The lack of urgency Prime Minister Boris Johnson seems to be taking over these important decisions, is made more ridiculous when you realise it is through bodies like the Partnership Council that the ongoing disputes over fisheries and Financial Services are meant to be resolved. On fishing – EU vessels are still being giving licences to fish in UK waters, and allowed to catch the very same live shellfish which UK fisherman are now banned from exporting to the EU.

On Financial Services, the Government's inability to provide certainty is reducing the opportunity for a Brexit dividend through deregulation. With the EU playing political games by not granting the UK long-term 'equivalence agreements', we sit at a crossroads whereby continued refusals by the Government to take steps to separate the UK from the EU, mean businesses do not know where they stand.
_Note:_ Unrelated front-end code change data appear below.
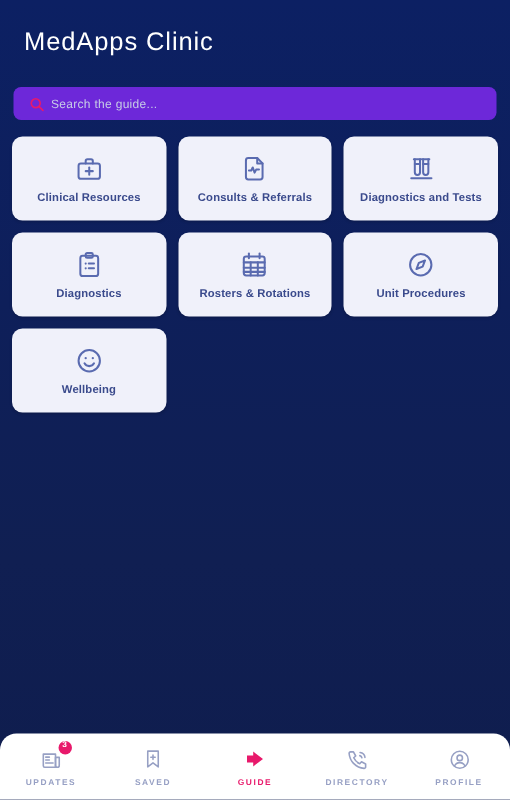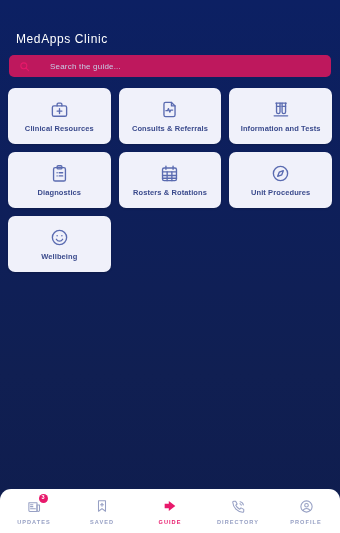--- a/index.html
+++ b/index.html
@@ -20,8 +20,8 @@
     font-weight:700; text-transform:uppercase;
   }
   #clinic-title {
-    color:#ffffff; font-size:12px; font-weight:400;
-    letter-spacing:0.6px; margin-top:18px;
+    color:#ffffff; font-size:17px; font-weight:400;
+    letter-spacing:0.6px; margin-top:4px;
   }
 
   

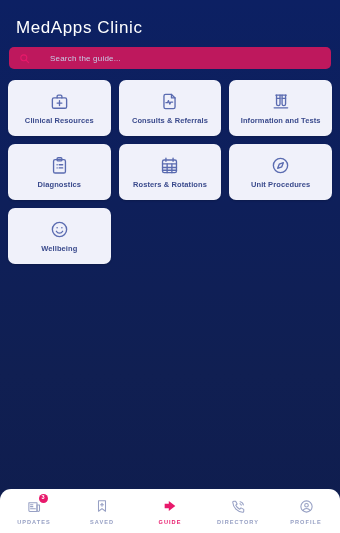--- a/index.html
+++ b/index.html
@@ -26,9 +26,9 @@
 
   
   #search-bar {
-    margin:9px 9px 0 9px; height:22px;
-    background:#be185d; border-radius:5px;
-    display:flex; align-items:center; padding:0 10px; gap:20px;
+    margin:20px 9px 0 9px; height:22px;
+    background:#6d28d9; border-radius:5px;
+    display:flex; align-items:center; padding:0 10px; gap:4px;
   }
   #search-bar .mag { flex:0 0 auto; display:flex; }
   #search-placeholder {

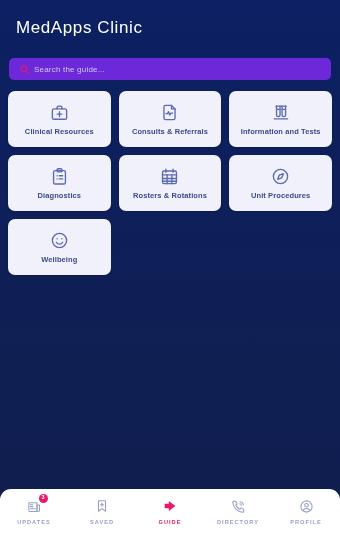--- a/index.html
+++ b/index.html
@@ -135,7 +135,7 @@
         <line x1="4" y1="20" x2="21" y2="20"></line>
       </svg>
     </span>
-    <span class="tile-label">Information and Tests</span>
+    <span class="tile-label">Diagnostics and Tests</span>
   </div>
 
 

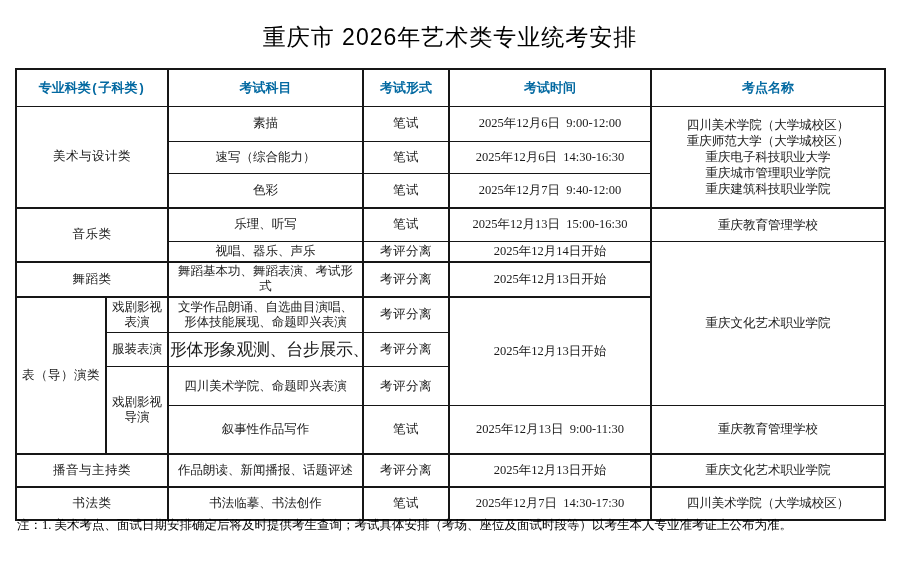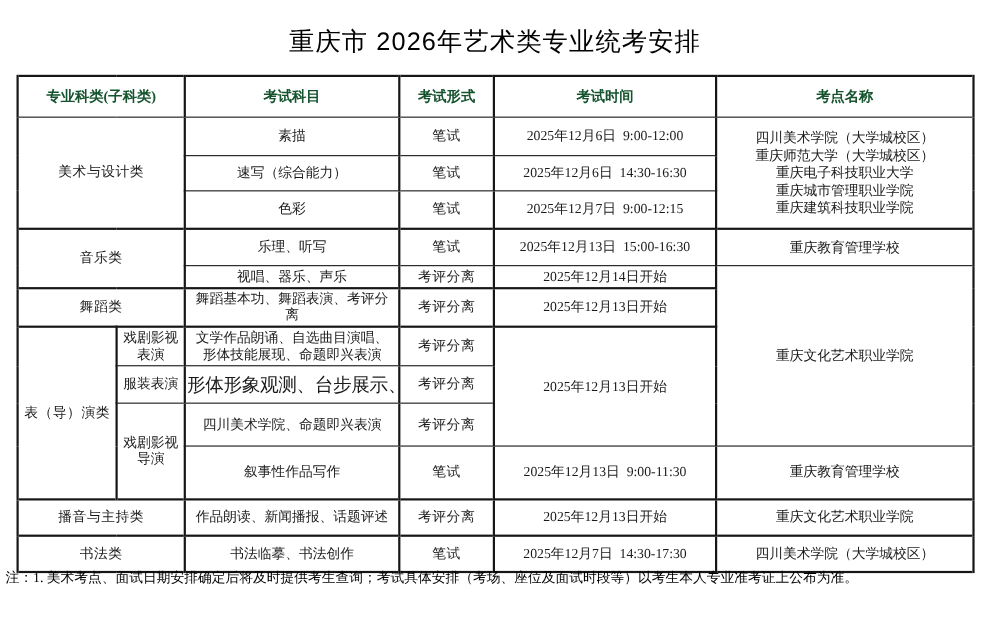--- a/index.html
+++ b/index.html
@@ -25,8 +25,8 @@
     overflow:hidden;
   }
   table.schedule th{
-    font-family:Liberation Serif, serif;
-    font-weight:bold;font-size:13px;color:#14532d;
+    font-family:Liberation Mono, monospace;
+    font-weight:bold;font-size:13px;color:#0369a1;
   }
   table.schedule td{font-size:12.5px;font-family:Liberation Serif, serif;}
   .bt2{border-top:2px solid #161616 !important;}

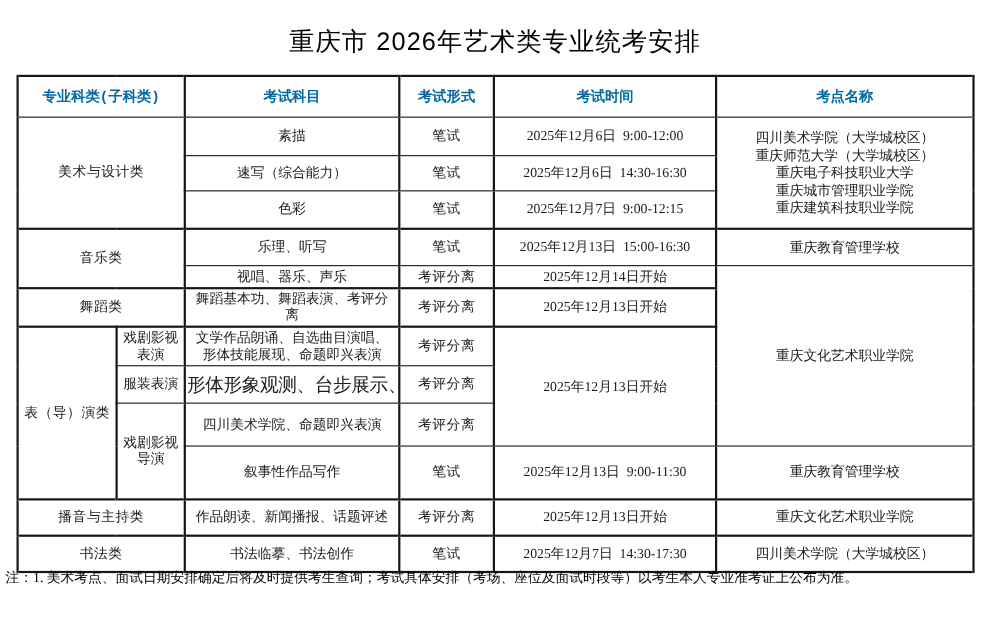--- a/index.html
+++ b/index.html
@@ -86,7 +86,7 @@
     <tr style="height:35px">
       <td class="subject">色彩</td>
       <td class="fmt">笔试</td>
-      <td class="time">2025年12月7日  9:00-12:15</td>
+      <td class="time">2025年12月7日  9:40-12:00</td>
     </tr>
 
     <tr style="height:33px">

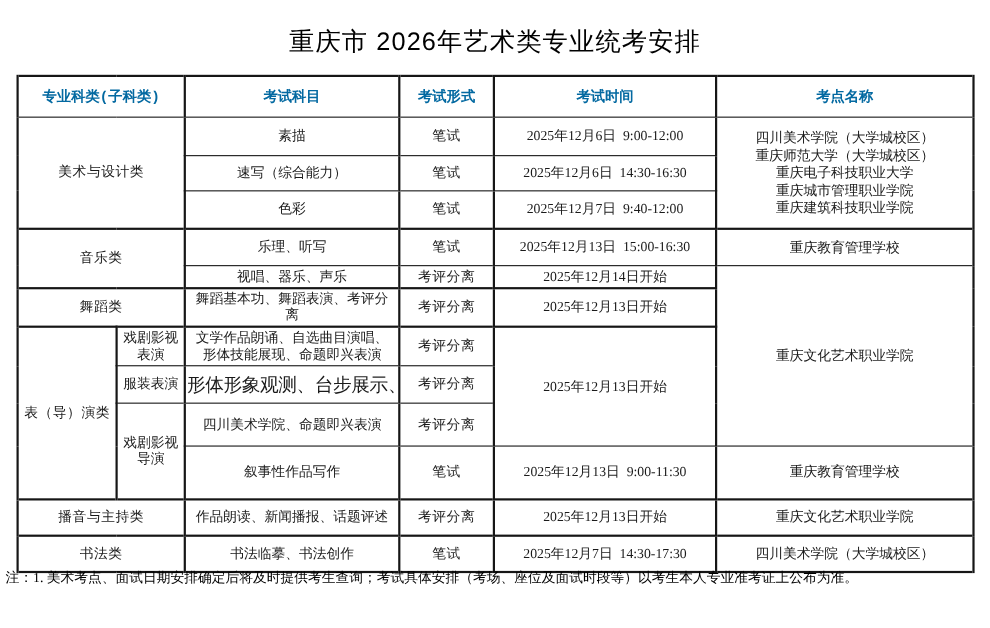--- a/index.html
+++ b/index.html
@@ -105,7 +105,7 @@
 
     <tr style="height:35px">
       <td class="cat bt2" colspan="2">舞蹈类</td>
-      <td class="subject bt2">舞蹈基本功、舞蹈表演、考评分离</td>
+      <td class="subject bt2">舞蹈基本功、舞蹈表演、考试形式</td>
       <td class="fmt bt2">考评分离</td>
       <td class="time bt2">2025年12月13日开始</td>
     </tr>

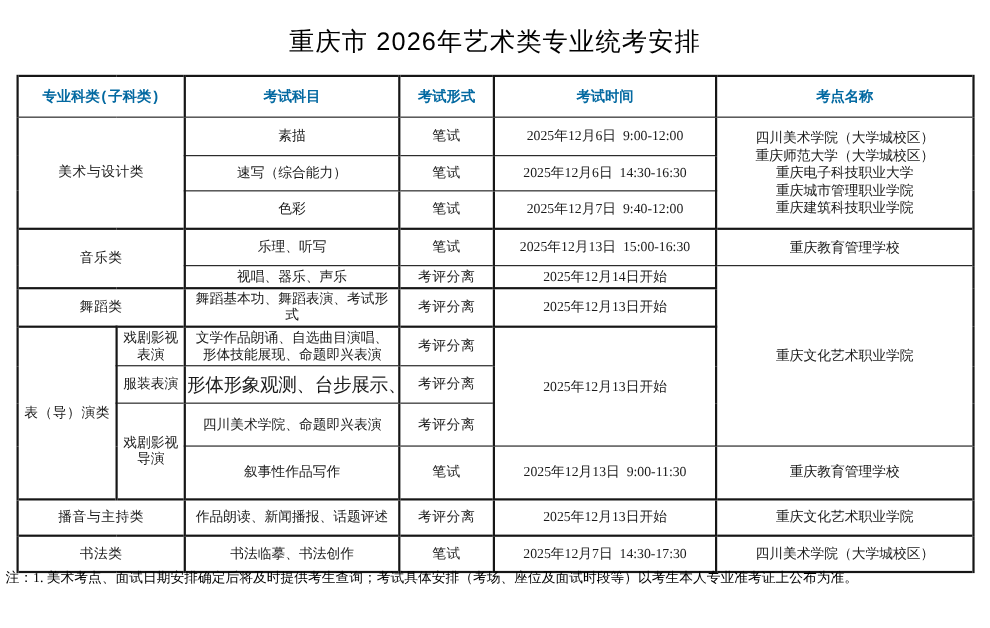--- a/index.html
+++ b/index.html
@@ -41,7 +41,7 @@
     position:absolute;left:5px;top:517px;width:890px;
     font-size:12.5px;line-height:17px;color:#000;
   }
-  .notes .note-line{white-space:nowrap;}
+  .notes .note-line{white-space:nowrap;margin-left:12px;}
   .notes .indent{padding-left:26px;}
 </style>
 </head>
If the EU simply will not behave in a reasonable manner, then the UK must stop the 'Mr Nice Guy' act and take the fight to Brussels. Every week we sit on our hands and not taking decisions, reduces the time for businesses to plan and identify new opportunities.

These failings do not even cover the fact problems relating to moving goods between Great Britain and Northern Ireland are yet to be resolved. Meetings and exchanges of letter have taken place, but so far, UK proposals have been rejected and still the Government seems to accept a very real border down the Irish Sea.

The Government stands on the brink of great economic and political success. However, despite facing clear and deliberate obstacles, why is our Prime Minister reluctant to take urgent action to allow the UK to put disputes with the EU behind us and focus on the UK's global future. Simply Getting Britain Out of the EU and its political institutions is not the end of the process. Now – more than ever – the Government needs to ramp up the level of urgency to respond to these and future problems in our relationship with the EU, or else the advantage we currently hold will be lost.